3 なぜプロ向けファンドはアマも勧誘対象としているのか?

それでは、なぜプロだけでなくアマも勧誘できるようにしたのか、ですが、ベンチャー等の資金調達を円滑に行いたいという理由もありますが、実務上、ファンド関係者も出資することが多く、そのファンド関係者は、プロには該当しないことがあるため、少人数なら容認する趣旨のようです。

 

4 金融商品取引法のどういう点がゆるい規制になっているのか

プロ向けファンドは、プロの投資を募るためのファンドであるため、次のように、金融商品取引法の規制が、ゆるくなっています。

 

プロ向けであることから、業者は、金融商品取引業を行う者に義務付けられている「登録」を必要とせず、「届出」でよいとされています(金融商品取引法63条)。

また、広告規制(同法37条、商号や登録番号など一定事項の表示義務と誇大広告の禁止)、契約締結前・締結時書面交付義務(同法37条の3、4)、断定的判断の提供の禁止(同法38条、不確実なのに、断定的判断を示したり、確実であると誤解させたりすることの禁止)、迷惑勧誘の禁止(同法38条、勧誘を要請していないのに、訪問や電話をかけて勧誘したり、断っているのに勧誘を続けるなどの禁止)、適合性の原則(同法40条1項、顧客の知識、経験、財産の状況、金融商品取引契約を締結する目的に照らして不適当な勧誘の禁止)は、適用がありません。
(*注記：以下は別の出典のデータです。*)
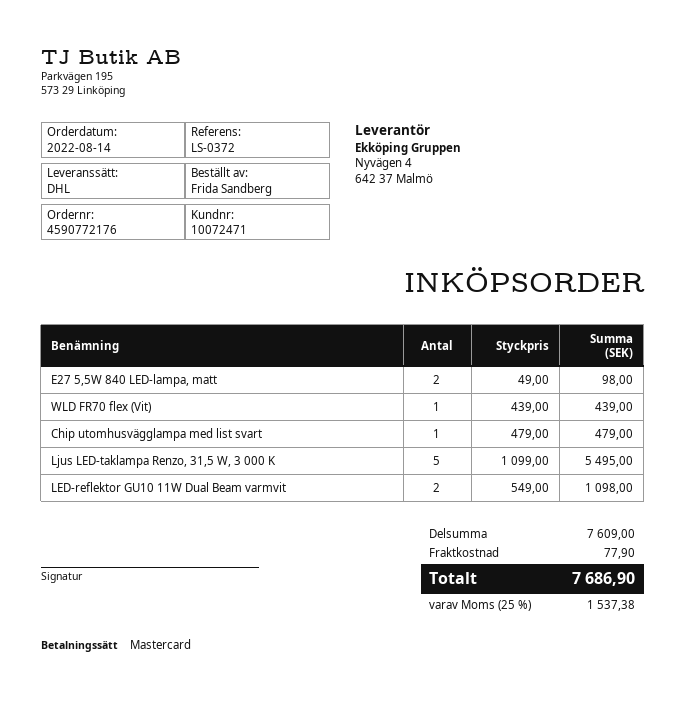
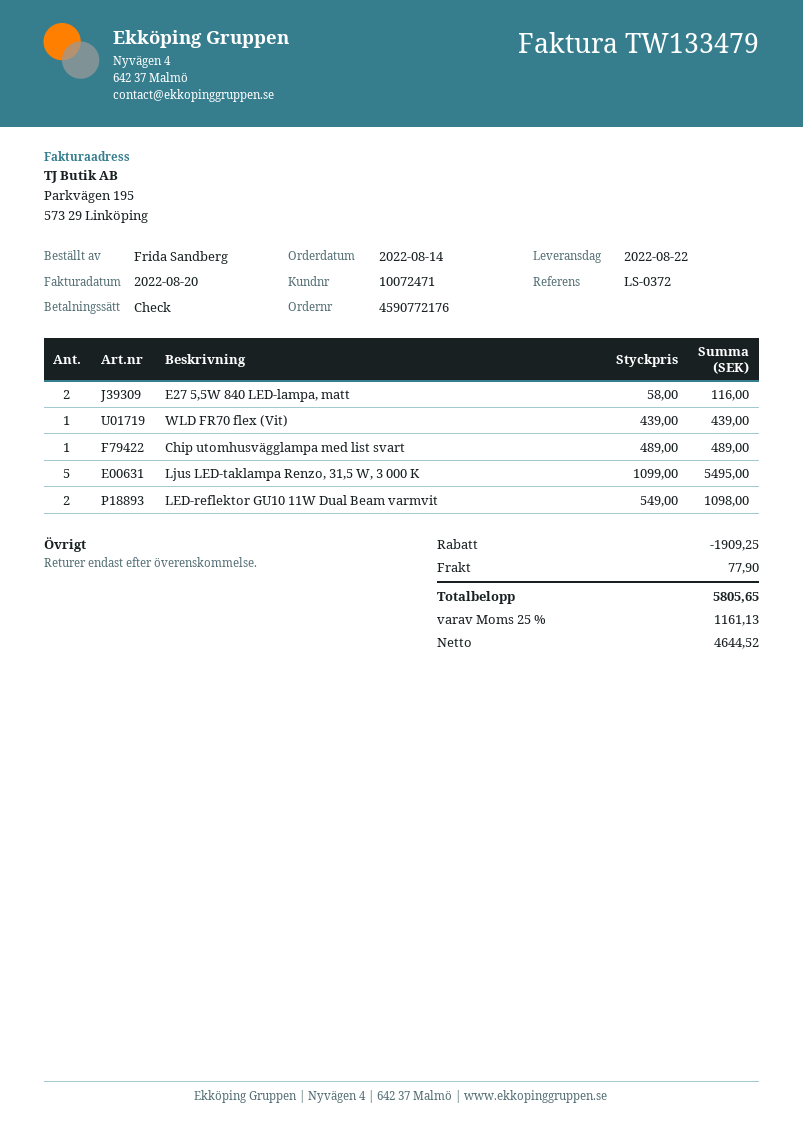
payment method: Mastercard -> cheque
E27 5,5W 840 LED-lampa, matt: 2 x 49.00 = 98.00 -> 2 x 58.00 = 116.00
Chip utomhusvägglampa med list svart: 1 x 479.00 = 479.00 -> 1 x 489.00 = 489.00
discount: none -> 1909.25
tax: 25% = 1537.38 -> 25% = 1161.13
total: 7686.90 -> 5805.65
ただし、プロ向けファンドでも、虚偽告知の禁止(同法38条)と損失補てんの禁止(同法39条、損失が出たら補填したり、利益を提供したりする約束の禁止)は適用されます。

 

5 被害を受けたときは、どうしたらよいか。

金融商品取引法は行政法規なのでその違反が直ちに民法上の不法行為(民法709条)になるわけではありません。しかし、虚偽告知や、損失補てんの約束による同法違反の程度が著しい場合は、民法上も不法行為に基づく損害賠償請求することが可能です。

また、金融商品販売法により、業者が、投資のリスク等についての説明を怠り、あるいは断定的判断を提供し、それによって顧客に損害を生じさせたときは、損害賠償義務を負います(同法5条)。

さらに、プロ向けファンドがアマ(消費者)を対象とするときは、消費者契約法の適用がありますから、不実告知、断定的判断の提供、不利益事実の不告知により消費者の誤解を招く説明があり、あるいは、断っても勧誘を続け退去しないなど消費者を困惑させる勧誘を受け、それによって契約した場合、消費者は、契約を取り消すことができます(同法4条)。

 

6 今後の規制は?

  金融庁は、アマの範囲について、「一定の属性」を要件にする金融商品取引法の政令などを改正し、平成26年8月1日から施行します。

「一定の属性」と言うのは、個人への販売の場合、金融資産1億円以上の富裕層、ファンド資産運用業者の役員、使用人などです。

これにより、投資経験のない高齢者が勧誘の対象となることは無くなりま
 す。

  ただし、今後も違法な詐欺的勧誘は行われる恐れはありますので、親族から高齢者の方に、リスクを説明せず、「必ずもうかる」「年利○%保証」などという業者とは契約しない、「名前を貸して」、「代わりに買って・・・」などは買え買え詐欺なので直ちに電話を切ることをアドバイスし、不安なときはお金を払う前に、親族に相談してほしい、と伝えましょう。また、親族の方からも、日ごろから本人の様子に気をつけ、声をかけたりする見守りが重要と思います。